Why I'm Transitioning from Web Dev to AI Engineering
The Shift I Noticed
In 2024, something changed in client conversations. Projects that used to be pure CRUD apps started having a new question attached: "Can we add AI to this?"
At first I thought it was hype. But the requests kept coming — AI-generated summaries, chatbots, content classification, recommendation engines. The market was moving, and I needed to move with it.
What "AI Engineering" Actually Means
AI Engineering is different from Machine Learning. ML engineers build models. AI engineers integrate existing models into products.
As a web developer, I already had the infrastructure skills:
- Building APIs that serve data
- Managing state in frontend apps
- Deploying and monitoring production systems
What I needed to add:
- Working with LLM APIs (OpenAI, Gemini, Groq)
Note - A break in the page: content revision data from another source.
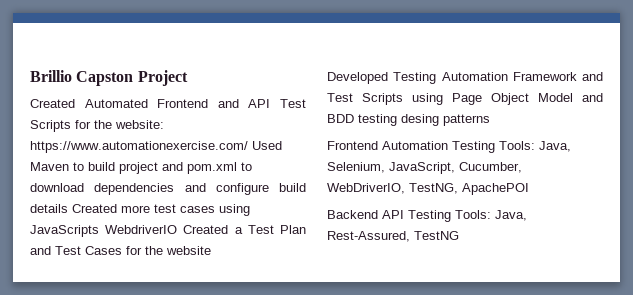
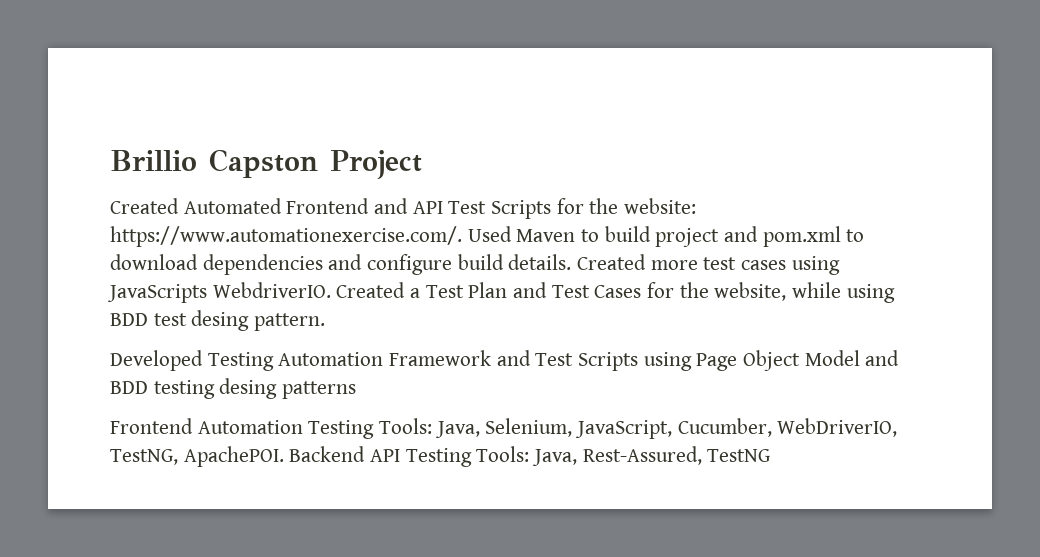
- Created Automated Frontend and API Test Scripts for the website: https://www.automationexercise.com/ Used Maven to build project and pom.xml to download dependencies and configure build details Created more test cases using JavaScripts WebdriverIO Created a Test Plan and Test Cases for the website
+ Created Automated Frontend and API Test Scripts for the website: https://www.automationexercise.com/. Used Maven to build project and pom.xml to download dependencies and configure build details. Created more test cases using JavaScripts WebdriverIO. Created a Test Plan and Test Cases for the website, while using BDD test desing pattern.
- Frontend Automation Testing Tools: Java, Selenium, JavaScript, Cucumber, WebDriverIO, TestNG, ApachePOI
- Backend API Testing Tools: Java, Rest-Assured, TestNG
+ Frontend Automation Testing Tools: Java, Selenium, JavaScript, Cucumber, WebDriverIO, TestNG, ApachePOI. Backend API Testing Tools: Java, Rest-Assured, TestNG

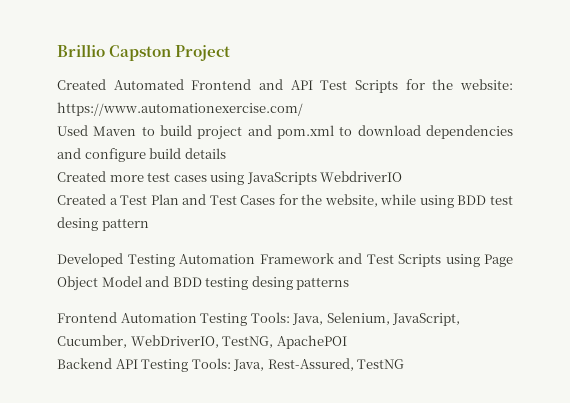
- Created Automated Frontend and API Test Scripts for the website: https://www.automationexercise.com/. Used Maven to build project and pom.xml to download dependencies and configure build details. Created more test cases using JavaScripts WebdriverIO. Created a Test Plan and Test Cases for the website, while using BDD test desing pattern.
+ Created Automated Frontend and API Test Scripts for the website: https://www.automationexercise.com/
+ Used Maven to build project and pom.xml to download dependencies and configure build details
+ Created more test cases using JavaScripts WebdriverIO
+ Created a Test Plan and Test Cases for the website, while using BDD test desing pattern
- Frontend Automation Testing Tools: Java, Selenium, JavaScript, Cucumber, WebDriverIO, TestNG, ApachePOI. Backend API Testing Tools: Java, Rest-Assured, TestNG
+ Frontend Automation Testing Tools: Java, Selenium, JavaScript, Cucumber, WebDriverIO, TestNG, ApachePOI
+ Backend API Testing Tools: Java, Rest-Assured, TestNG

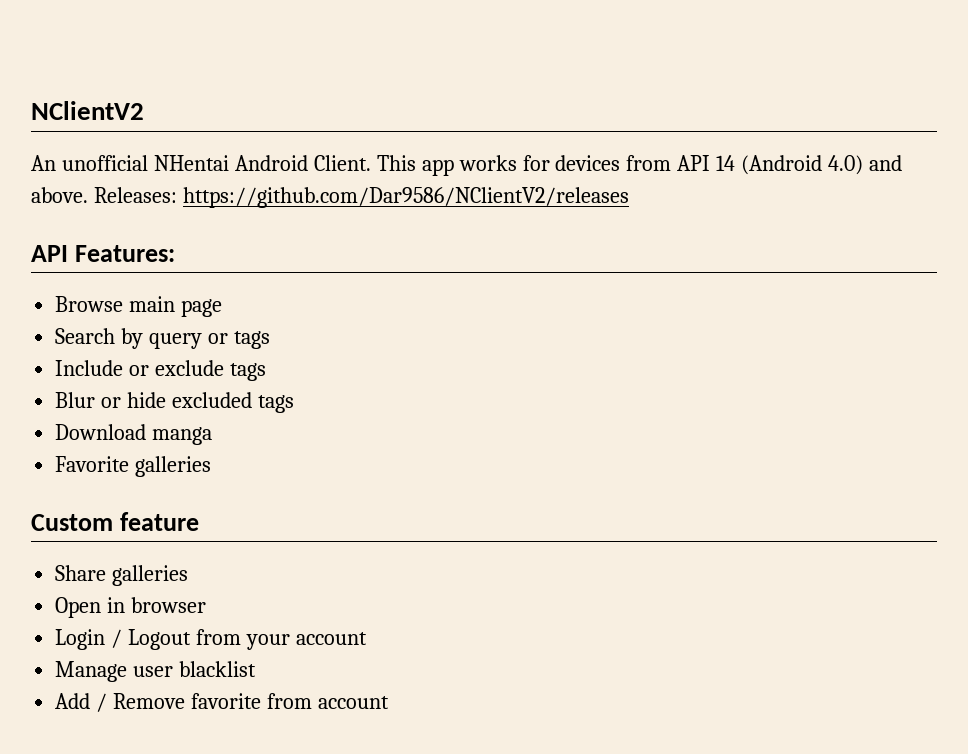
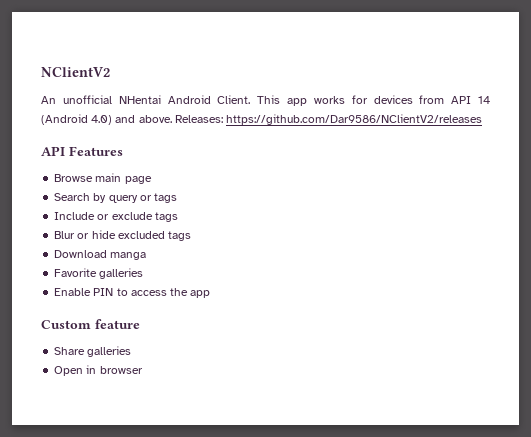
- API Features:
+ API Features
+ Enable PIN to access the app
- Login / Logout from your account
- Manage user blacklist
- Add / Remove favorite from account

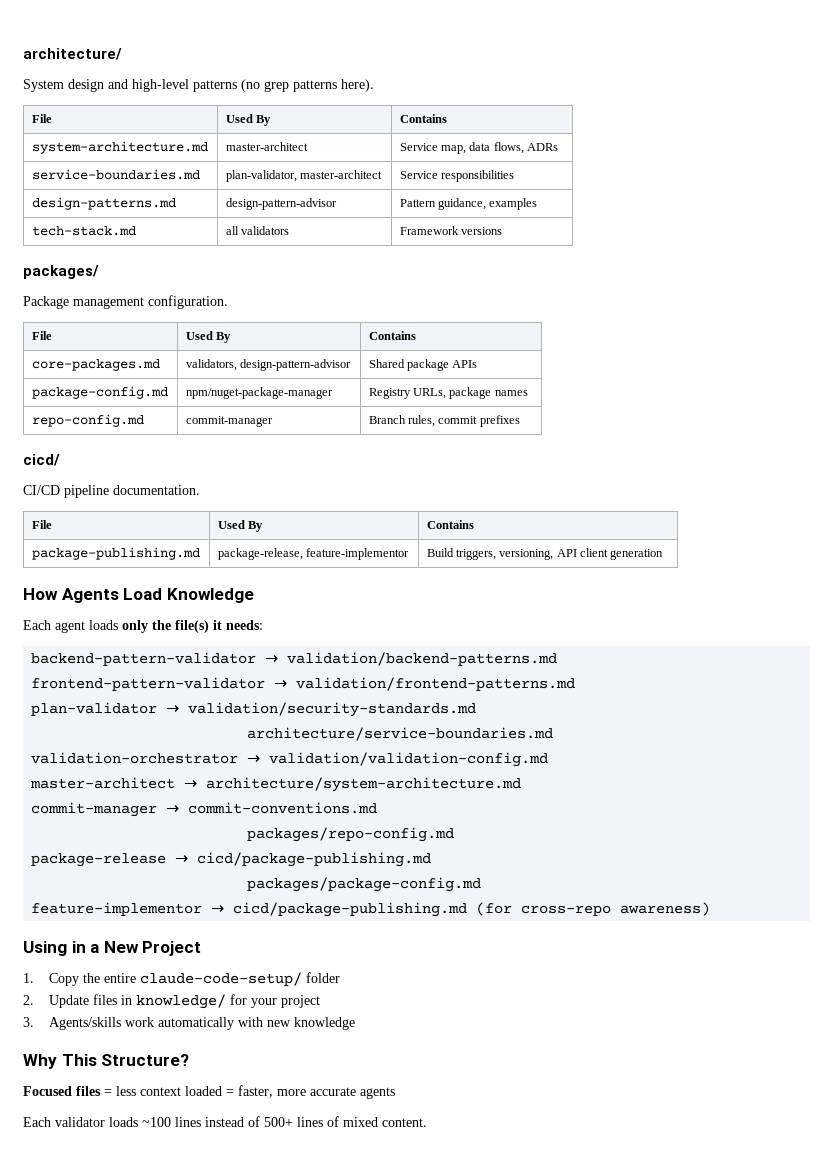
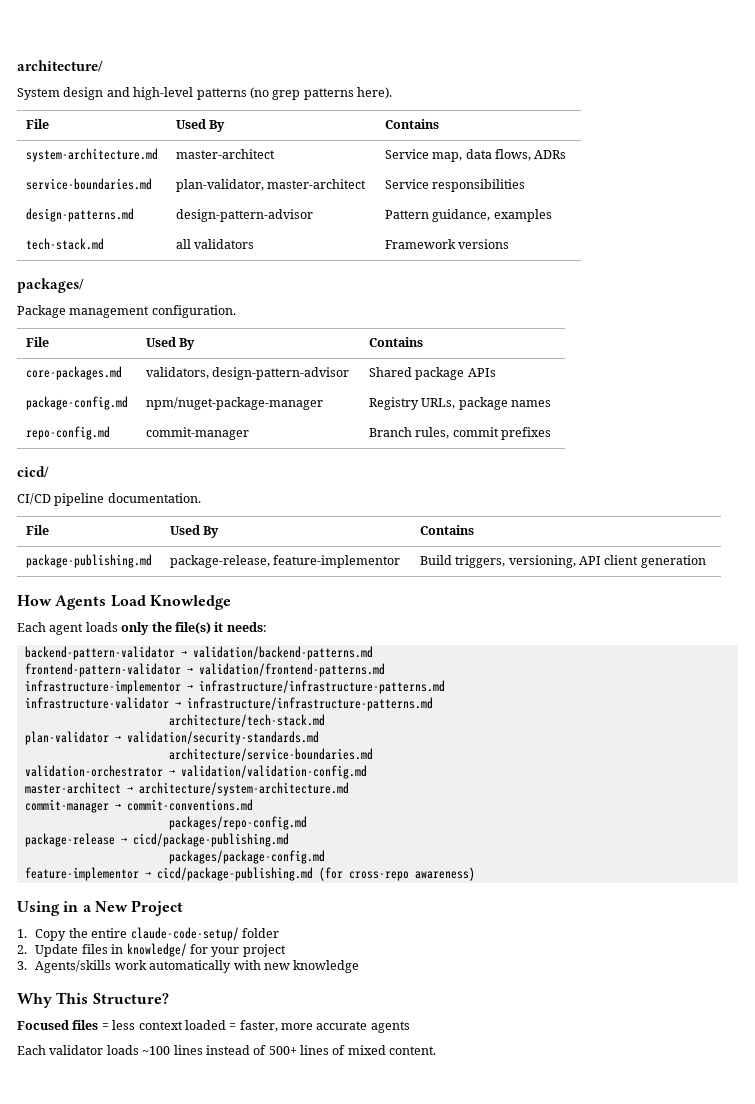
+ infrastructure-implementor → infrastructure/infrastructure-patterns.md
+ infrastructure-validator → infrastructure/infrastructure-patterns.md
+ architecture/tech-stack.md

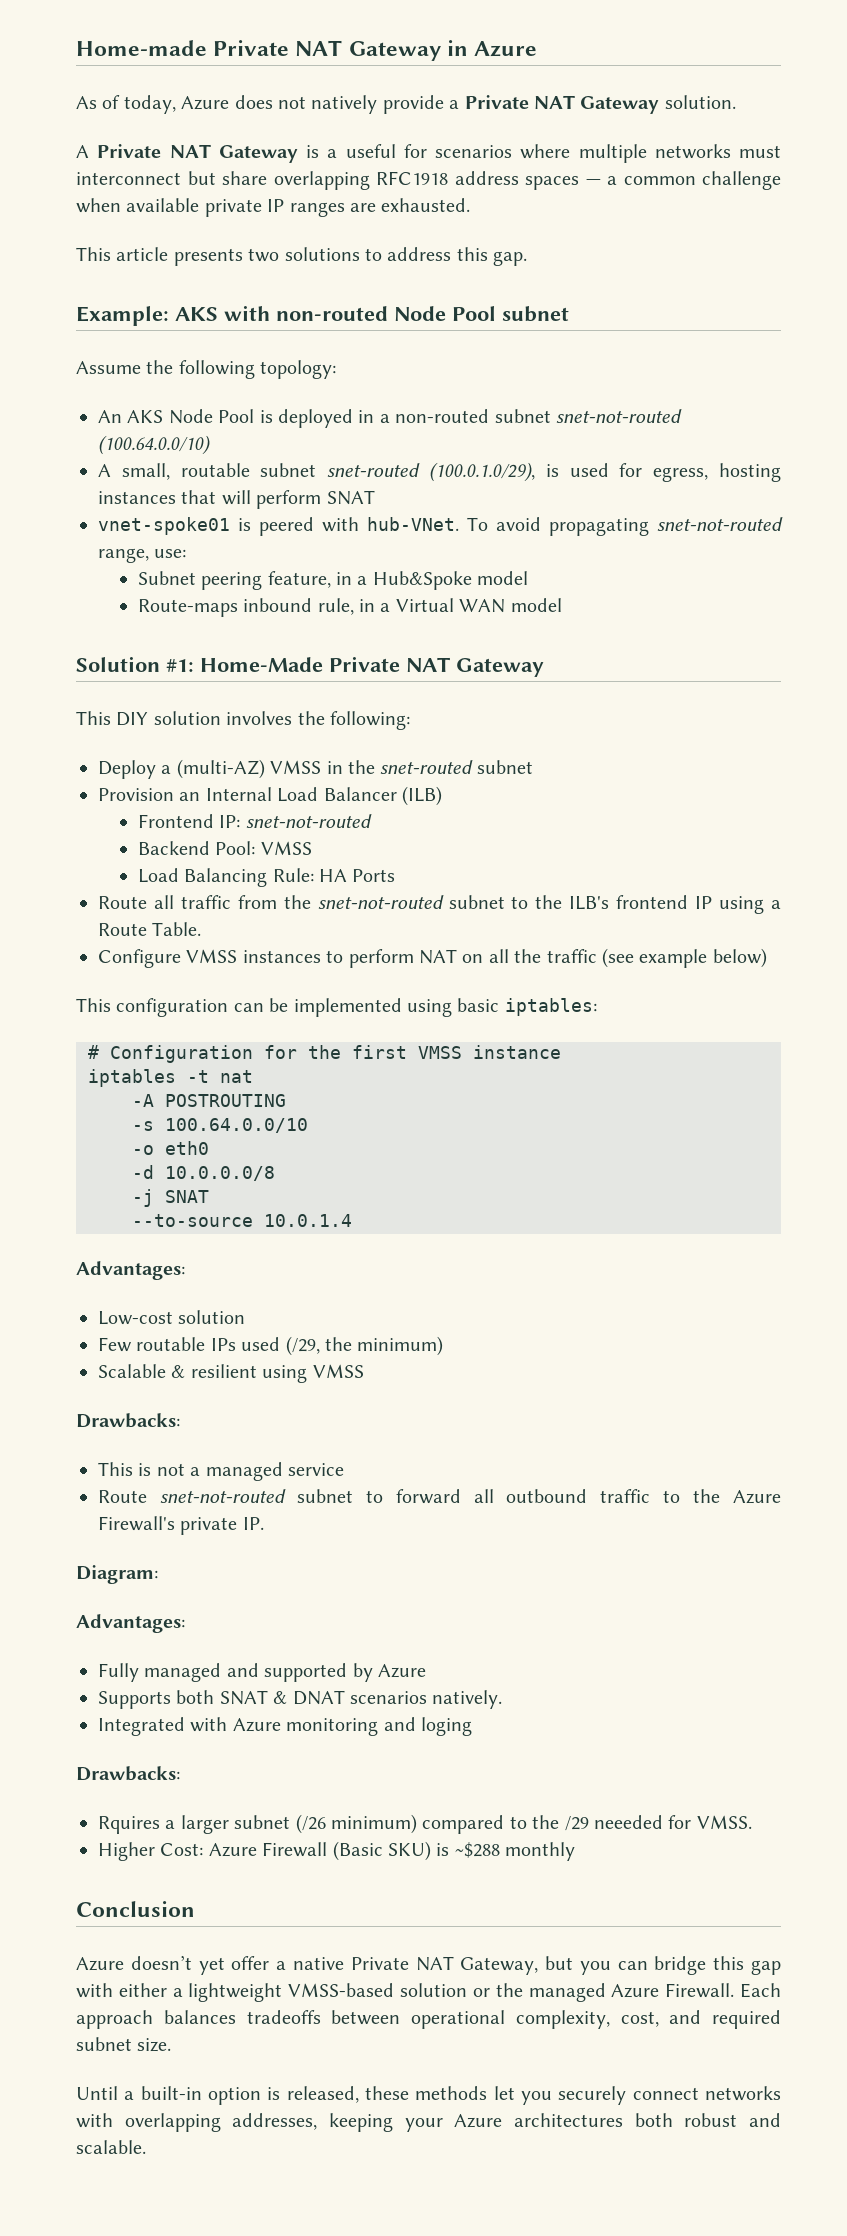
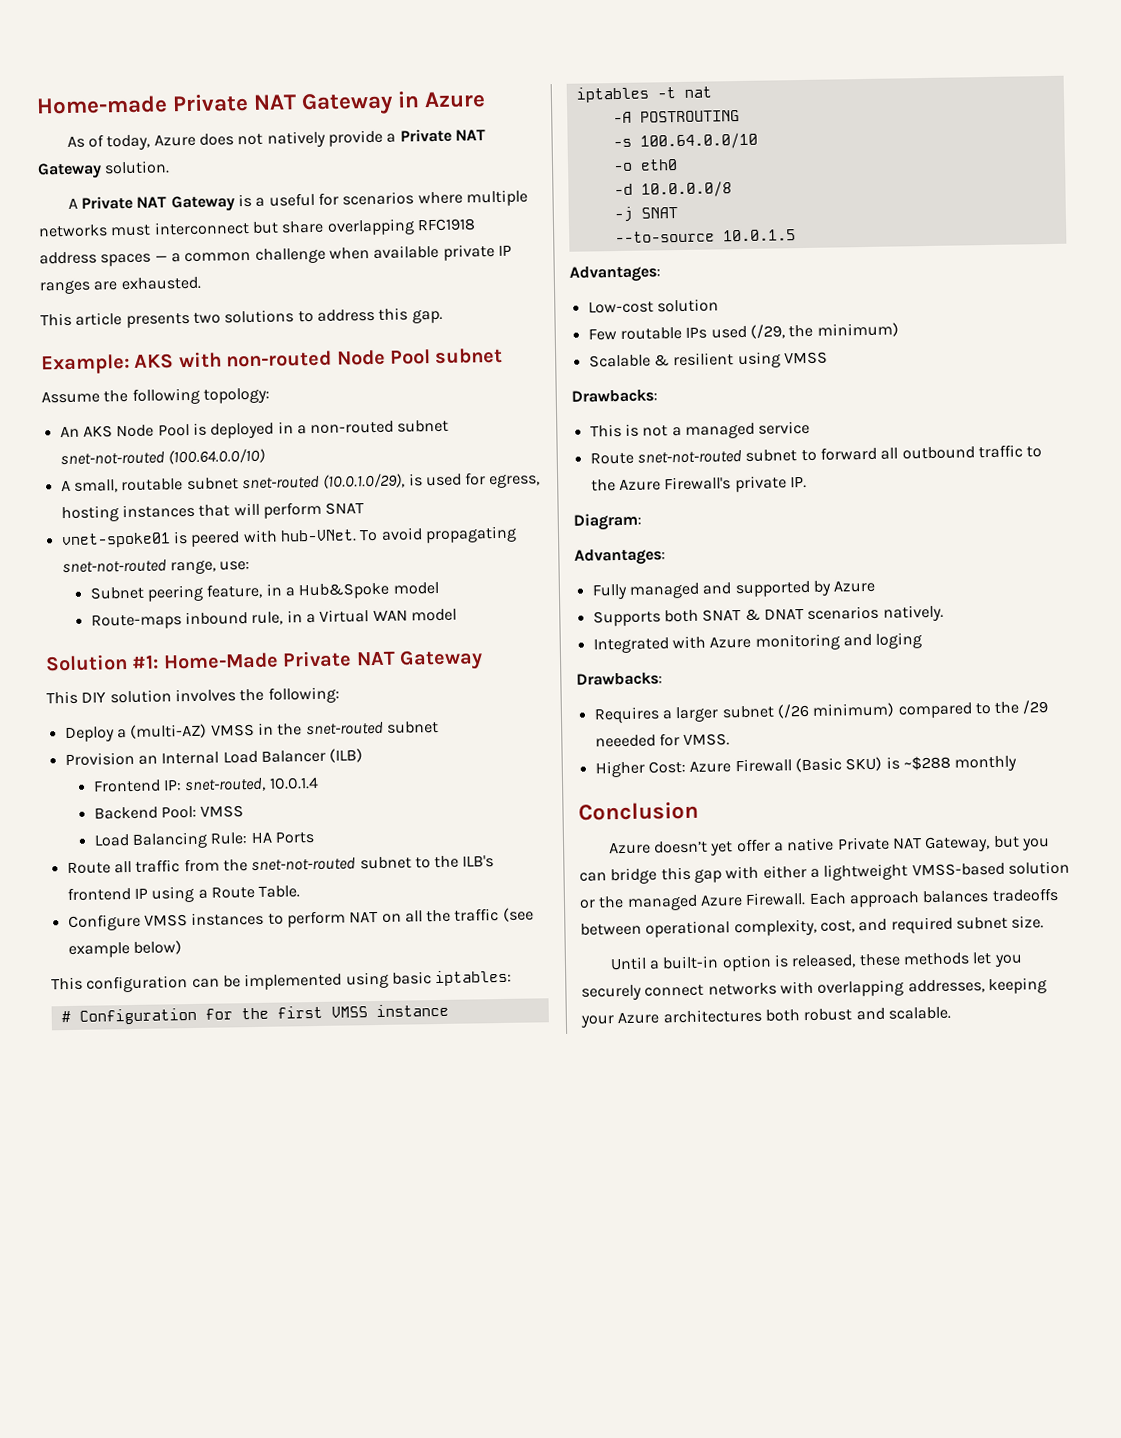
- A small, routable subnet snet-routed (100.0.1.0/29), is used for egress, hosting instances that will perform SNAT
+ A small, routable subnet snet-routed (10.0.1.0/29), is used for egress, hosting instances that will perform SNAT
- Frontend IP: snet-not-routed
+ Frontend IP: snet-routed, 10.0.1.4
- --to-source 10.0.1.4
+ --to-source 10.0.1.5
- Rquires a larger subnet (/26 minimum) compared to the /29 neeeded for VMSS.
+ Requires a larger subnet (/26 minimum) compared to the /29 neeeded for VMSS.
- Prompt engineering — the craft of getting reliable outputs
- Retrieval-Augmented Generation (RAG) for knowledge-grounded responses
- Understanding token limits, context windows, and costs
The Learning Path I Followed
I didn't take a course. I built things.
Step 1 — Paulo AI Chatbot Built a basic chatbot with the OpenAI API. Learned: streaming responses, conversation history, token counting, and the basics of prompt design.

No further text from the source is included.